### Image comparison data:
──────────
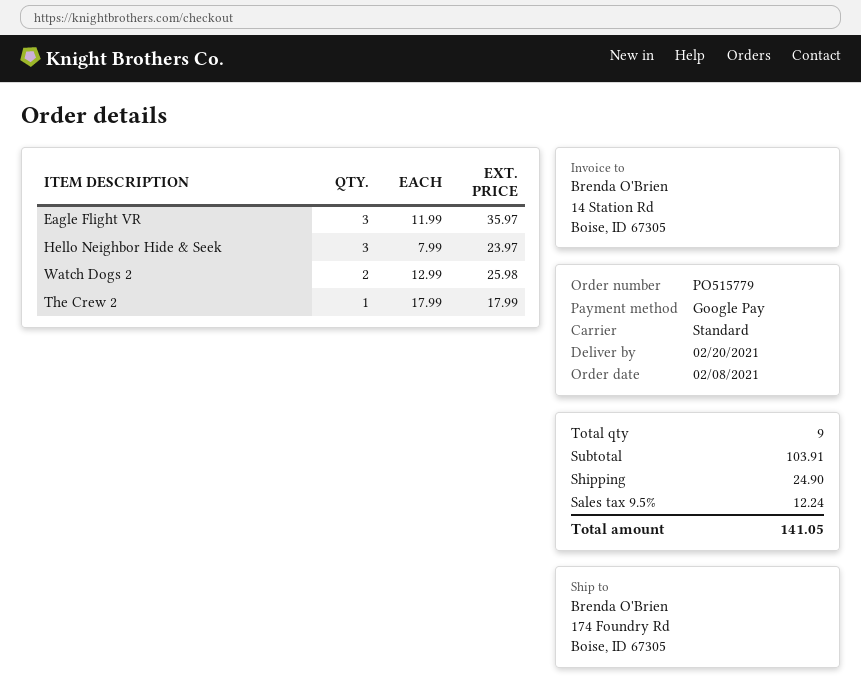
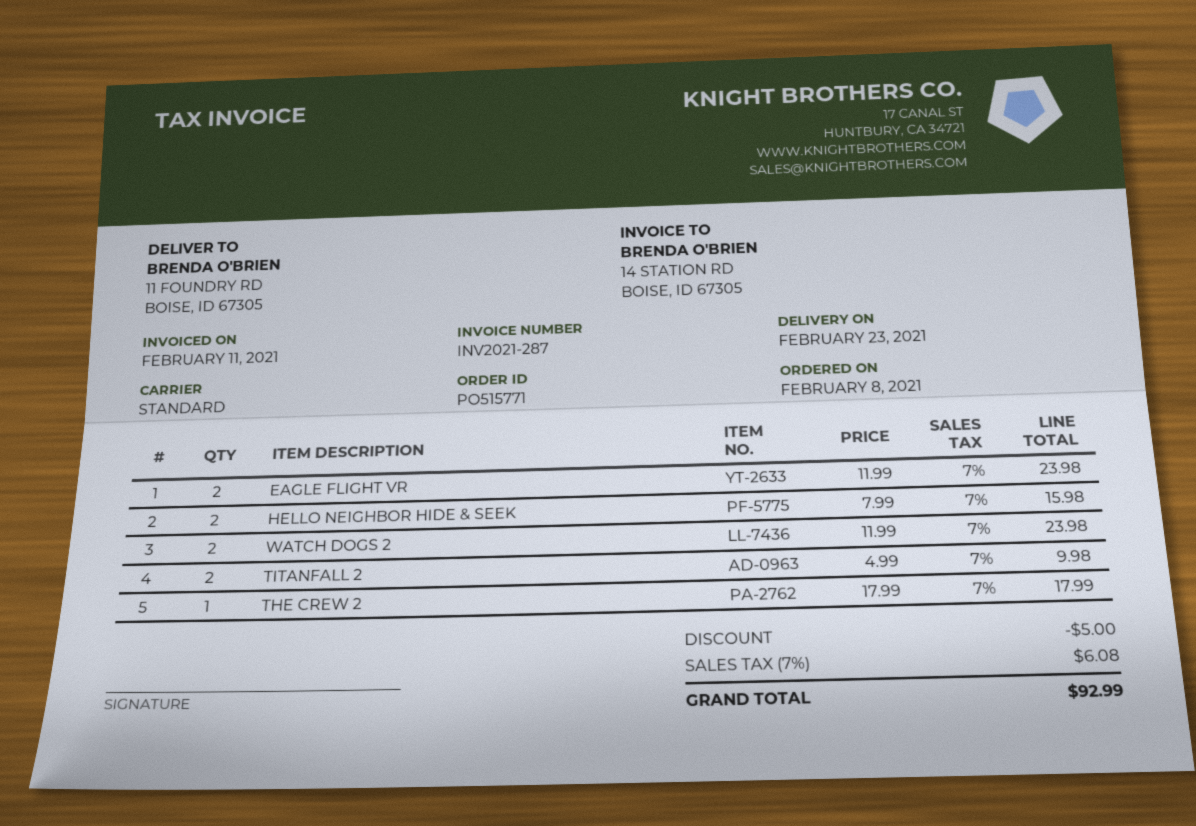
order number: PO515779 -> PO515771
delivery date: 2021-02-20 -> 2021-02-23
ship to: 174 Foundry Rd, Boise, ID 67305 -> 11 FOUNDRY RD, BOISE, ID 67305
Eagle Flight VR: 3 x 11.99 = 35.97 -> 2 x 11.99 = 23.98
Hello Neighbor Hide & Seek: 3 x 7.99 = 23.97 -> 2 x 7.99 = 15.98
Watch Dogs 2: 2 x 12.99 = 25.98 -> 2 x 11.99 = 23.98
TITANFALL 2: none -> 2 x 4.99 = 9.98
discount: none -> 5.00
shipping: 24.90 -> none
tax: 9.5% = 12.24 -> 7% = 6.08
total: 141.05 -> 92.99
──────────
### WHAT IS BEING ASKED:
Exactly the lines from the one containing "TITANFALL 2: none -> 2 x 4.99 = 9.98" through the last line of the records are to be transcribed, both endpoints included.

### SOLUTION TO THIS PROBLEM:
TITANFALL 2: none -> 2 x 4.99 = 9.98
discount: none -> 5.00
shipping: 24.90 -> none
tax: 9.5% = 12.24 -> 7% = 6.08
total: 141.05 -> 92.99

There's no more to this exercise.